For this listing, the lines between the one holding "go run cmd/main.go" and the one holding "- This approach", inclusive, must be set down exactly.

(Material provided Opens)

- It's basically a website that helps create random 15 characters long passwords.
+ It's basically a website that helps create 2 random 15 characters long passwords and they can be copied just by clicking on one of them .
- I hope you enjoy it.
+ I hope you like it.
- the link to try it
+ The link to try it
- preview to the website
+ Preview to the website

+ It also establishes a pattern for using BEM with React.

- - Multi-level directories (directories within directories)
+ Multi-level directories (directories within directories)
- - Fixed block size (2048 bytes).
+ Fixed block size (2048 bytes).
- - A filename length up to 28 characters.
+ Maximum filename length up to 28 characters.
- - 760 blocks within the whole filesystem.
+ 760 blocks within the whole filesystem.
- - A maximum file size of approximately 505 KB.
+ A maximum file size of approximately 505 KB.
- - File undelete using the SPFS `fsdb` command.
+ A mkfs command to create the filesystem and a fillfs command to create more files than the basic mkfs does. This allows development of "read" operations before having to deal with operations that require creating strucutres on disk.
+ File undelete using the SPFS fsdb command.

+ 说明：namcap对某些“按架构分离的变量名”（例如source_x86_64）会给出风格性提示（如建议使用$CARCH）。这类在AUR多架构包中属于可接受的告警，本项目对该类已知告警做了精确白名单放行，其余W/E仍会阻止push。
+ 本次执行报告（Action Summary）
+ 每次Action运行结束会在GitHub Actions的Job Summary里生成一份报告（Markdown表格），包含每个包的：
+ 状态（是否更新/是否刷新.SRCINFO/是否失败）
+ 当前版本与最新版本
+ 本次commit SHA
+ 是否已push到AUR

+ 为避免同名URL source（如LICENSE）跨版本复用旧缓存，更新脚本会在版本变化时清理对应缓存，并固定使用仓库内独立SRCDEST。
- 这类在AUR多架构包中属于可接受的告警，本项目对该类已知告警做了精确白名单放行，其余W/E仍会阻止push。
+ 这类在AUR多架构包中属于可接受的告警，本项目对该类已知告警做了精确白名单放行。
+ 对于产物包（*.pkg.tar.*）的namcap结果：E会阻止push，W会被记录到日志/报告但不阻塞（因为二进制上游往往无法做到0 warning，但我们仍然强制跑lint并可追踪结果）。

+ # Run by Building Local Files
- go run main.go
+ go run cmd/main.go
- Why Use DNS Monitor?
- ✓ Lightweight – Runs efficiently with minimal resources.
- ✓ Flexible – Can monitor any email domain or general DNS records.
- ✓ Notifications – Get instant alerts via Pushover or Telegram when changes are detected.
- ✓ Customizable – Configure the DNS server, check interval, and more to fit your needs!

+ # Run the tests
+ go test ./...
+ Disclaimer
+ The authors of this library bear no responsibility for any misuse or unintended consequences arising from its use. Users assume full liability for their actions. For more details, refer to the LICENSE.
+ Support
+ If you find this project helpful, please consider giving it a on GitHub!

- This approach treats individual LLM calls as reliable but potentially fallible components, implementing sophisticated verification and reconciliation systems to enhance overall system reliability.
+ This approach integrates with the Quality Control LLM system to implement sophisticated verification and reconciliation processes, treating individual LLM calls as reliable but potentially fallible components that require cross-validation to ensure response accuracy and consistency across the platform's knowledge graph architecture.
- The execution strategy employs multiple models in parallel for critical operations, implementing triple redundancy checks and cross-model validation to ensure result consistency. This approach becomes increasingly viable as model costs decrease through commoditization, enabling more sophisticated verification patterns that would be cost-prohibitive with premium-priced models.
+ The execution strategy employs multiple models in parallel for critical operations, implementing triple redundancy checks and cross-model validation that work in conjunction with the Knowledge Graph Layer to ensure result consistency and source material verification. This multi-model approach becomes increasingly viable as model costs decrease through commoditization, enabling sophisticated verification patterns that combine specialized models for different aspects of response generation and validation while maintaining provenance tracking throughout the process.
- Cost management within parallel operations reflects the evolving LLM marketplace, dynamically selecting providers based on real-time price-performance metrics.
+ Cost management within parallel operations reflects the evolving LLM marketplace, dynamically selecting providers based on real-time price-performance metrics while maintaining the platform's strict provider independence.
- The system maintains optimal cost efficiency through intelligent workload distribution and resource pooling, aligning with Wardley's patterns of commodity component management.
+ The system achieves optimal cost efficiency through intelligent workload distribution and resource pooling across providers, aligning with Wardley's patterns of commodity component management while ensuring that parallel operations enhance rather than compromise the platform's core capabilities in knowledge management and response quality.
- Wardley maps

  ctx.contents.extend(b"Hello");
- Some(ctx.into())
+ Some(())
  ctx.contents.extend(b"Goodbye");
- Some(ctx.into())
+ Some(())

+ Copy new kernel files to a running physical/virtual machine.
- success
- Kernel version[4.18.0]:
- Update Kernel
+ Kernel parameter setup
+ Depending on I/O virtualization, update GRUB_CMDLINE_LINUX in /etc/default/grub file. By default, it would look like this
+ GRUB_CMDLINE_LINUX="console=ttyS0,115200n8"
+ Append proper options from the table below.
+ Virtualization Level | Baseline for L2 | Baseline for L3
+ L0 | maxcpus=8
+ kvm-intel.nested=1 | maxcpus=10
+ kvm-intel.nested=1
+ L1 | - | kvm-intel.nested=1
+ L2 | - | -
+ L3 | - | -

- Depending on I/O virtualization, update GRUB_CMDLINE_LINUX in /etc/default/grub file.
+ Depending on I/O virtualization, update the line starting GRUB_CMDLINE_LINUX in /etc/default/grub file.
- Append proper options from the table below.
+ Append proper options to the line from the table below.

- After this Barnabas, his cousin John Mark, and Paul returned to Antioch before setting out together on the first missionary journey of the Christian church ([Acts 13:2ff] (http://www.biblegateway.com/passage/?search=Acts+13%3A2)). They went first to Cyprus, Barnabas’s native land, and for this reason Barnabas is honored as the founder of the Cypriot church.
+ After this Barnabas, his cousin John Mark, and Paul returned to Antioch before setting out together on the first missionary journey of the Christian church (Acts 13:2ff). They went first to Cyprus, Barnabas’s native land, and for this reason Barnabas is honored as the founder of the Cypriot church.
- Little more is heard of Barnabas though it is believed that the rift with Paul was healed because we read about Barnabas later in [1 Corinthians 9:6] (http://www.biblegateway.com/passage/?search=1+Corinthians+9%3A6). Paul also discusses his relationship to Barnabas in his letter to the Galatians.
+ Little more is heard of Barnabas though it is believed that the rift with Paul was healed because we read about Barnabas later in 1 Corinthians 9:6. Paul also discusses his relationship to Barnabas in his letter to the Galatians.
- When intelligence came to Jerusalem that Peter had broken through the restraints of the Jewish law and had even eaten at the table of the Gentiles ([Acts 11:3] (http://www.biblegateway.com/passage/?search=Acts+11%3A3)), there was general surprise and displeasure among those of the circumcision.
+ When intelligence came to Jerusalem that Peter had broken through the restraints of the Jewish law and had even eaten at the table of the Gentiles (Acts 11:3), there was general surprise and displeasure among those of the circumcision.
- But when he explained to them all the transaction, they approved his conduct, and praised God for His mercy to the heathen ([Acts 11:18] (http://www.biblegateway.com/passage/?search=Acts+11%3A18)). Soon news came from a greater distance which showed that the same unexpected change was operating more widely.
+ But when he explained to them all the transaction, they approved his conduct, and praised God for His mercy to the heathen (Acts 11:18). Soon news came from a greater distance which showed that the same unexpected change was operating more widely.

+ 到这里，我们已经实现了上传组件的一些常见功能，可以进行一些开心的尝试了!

(Material provided Closes)

__Solved exercise__
+ go run cmd/main.go
- Why Use DNS Monitor?
- ✓ Lightweight – Runs efficiently with minimal resources.
- ✓ Flexible – Can monitor any email domain or general DNS records.
- ✓ Notifications – Get instant alerts via Pushover or Telegram when changes are detected.
- ✓ Customizable – Configure the DNS server, check interval, and more to fit your needs!

+ # Run the tests
+ go test ./...
+ Disclaimer
+ The authors of this library bear no responsibility for any misuse or unintended consequences arising from its use. Users assume full liability for their actions. For more details, refer to the LICENSE.
+ Support
+ If you find this project helpful, please consider giving it a on GitHub!

- This approach treats individual LLM calls as reliable but potentially fallible components, implementing sophisticated verification and reconciliation systems to enhance overall system reliability.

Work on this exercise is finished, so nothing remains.